In [17]:
from torchvision import transforms, models
import torch.optim as optim
import torch
import numpy as np
import matplotlib.pyplot as plt
from PIL import Image
import os

MAX_SIZE = 400

def load_image(img_path, max_size=MAX_SIZE, shape=None):

    image = Image.open(img_path).convert('RGB')
    size = min(max_size, max(image.size))

    if shape is not None:
        size = shape

    in_transform = transforms.Compose([
        transforms.Resize(size),
        transforms.ToTensor(),
        transforms.Normalize((0.485, 0.456, 0.406),
                             (0.229, 0.224, 0.225))])

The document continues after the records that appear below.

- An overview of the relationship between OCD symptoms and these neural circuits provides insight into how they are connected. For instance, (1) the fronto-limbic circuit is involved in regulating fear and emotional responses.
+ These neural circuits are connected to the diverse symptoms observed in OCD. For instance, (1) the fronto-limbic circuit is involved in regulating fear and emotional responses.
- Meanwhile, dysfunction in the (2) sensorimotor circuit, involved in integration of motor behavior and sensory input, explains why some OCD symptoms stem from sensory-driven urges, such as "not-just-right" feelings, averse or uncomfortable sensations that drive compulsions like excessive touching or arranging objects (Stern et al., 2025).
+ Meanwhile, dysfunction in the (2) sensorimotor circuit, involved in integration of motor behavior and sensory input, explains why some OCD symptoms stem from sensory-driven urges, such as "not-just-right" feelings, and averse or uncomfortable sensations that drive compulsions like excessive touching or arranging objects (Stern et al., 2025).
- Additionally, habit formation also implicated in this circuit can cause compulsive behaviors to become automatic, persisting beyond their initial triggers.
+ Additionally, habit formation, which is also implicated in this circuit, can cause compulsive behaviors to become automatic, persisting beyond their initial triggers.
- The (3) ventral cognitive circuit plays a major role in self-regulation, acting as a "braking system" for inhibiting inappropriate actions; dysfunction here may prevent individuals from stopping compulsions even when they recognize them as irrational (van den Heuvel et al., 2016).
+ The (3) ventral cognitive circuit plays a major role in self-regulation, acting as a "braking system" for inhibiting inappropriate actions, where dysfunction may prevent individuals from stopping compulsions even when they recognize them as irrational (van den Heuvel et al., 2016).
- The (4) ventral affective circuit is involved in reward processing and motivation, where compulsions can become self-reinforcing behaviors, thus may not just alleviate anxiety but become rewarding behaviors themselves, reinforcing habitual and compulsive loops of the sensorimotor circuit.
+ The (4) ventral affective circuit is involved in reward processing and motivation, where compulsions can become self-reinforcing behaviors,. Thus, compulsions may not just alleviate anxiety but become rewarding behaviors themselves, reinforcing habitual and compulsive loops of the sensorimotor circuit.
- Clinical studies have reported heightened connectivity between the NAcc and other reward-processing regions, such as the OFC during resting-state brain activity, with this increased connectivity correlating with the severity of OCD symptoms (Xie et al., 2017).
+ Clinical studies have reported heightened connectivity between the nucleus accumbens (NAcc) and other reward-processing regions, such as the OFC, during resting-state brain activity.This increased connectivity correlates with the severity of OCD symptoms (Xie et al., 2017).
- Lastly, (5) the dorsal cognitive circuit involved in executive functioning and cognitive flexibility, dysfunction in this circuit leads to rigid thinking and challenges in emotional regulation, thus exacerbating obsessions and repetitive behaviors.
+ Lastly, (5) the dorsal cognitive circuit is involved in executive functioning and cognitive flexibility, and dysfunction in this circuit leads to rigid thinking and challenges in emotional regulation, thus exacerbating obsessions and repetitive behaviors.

    # discard the transparent, alpha channel (that's the :3) and add the batch dimension
    image = in_transform(image)[:3, :, :].unsqueeze(0)
    return image


def im_convert(tensor):
    image = tensor.to("cpu").clone().detach()
    image = image.numpy().squeeze()
    image = image.transpose(1, 2, 0)
    image = image * np.array((0.229, 0.224, 0.225)) + \
        np.array((0.485, 0.456, 0.406))
    image = image.clip(0, 1)
    return image

In [18]:
import torch
import torch.nn as nn
import torch.nn.functional as F

class ConvBlock(nn.Module):
    def __init__(self, in_channels, out_channels, kernel_size, use_leaky_relu=True):
        super(ConvBlock, self).__init__()
        padding = kernel_size // 2
        self.conv = nn.Conv2d(in_channels, out_channels, kernel_size, padding=padding)
        self.batchnorm = nn.BatchNorm2d(out_channels)
        self.activation = nn.LeakyReLU(negative_slope=0.2, inplace=True) if use_leaky_relu else nn.Identity()

    def forward(self, x):
        x = self.conv(x)
        x = self.batchnorm(x)
        x = self.activation(x)
        return x

class JoinBlock(nn.Module):
    def forward(self, x1, x2):
        # Resize x1 to the size of x2 for concatenation
        upsampled_x1 = F.interpolate(x1, size=x2.shape[2:], mode='nearest')
        return torch.cat((upsampled_x1, x2), dim=1)

class Generator(nn.Module):
    def __init__(self):
        super(Generator, self).__init__()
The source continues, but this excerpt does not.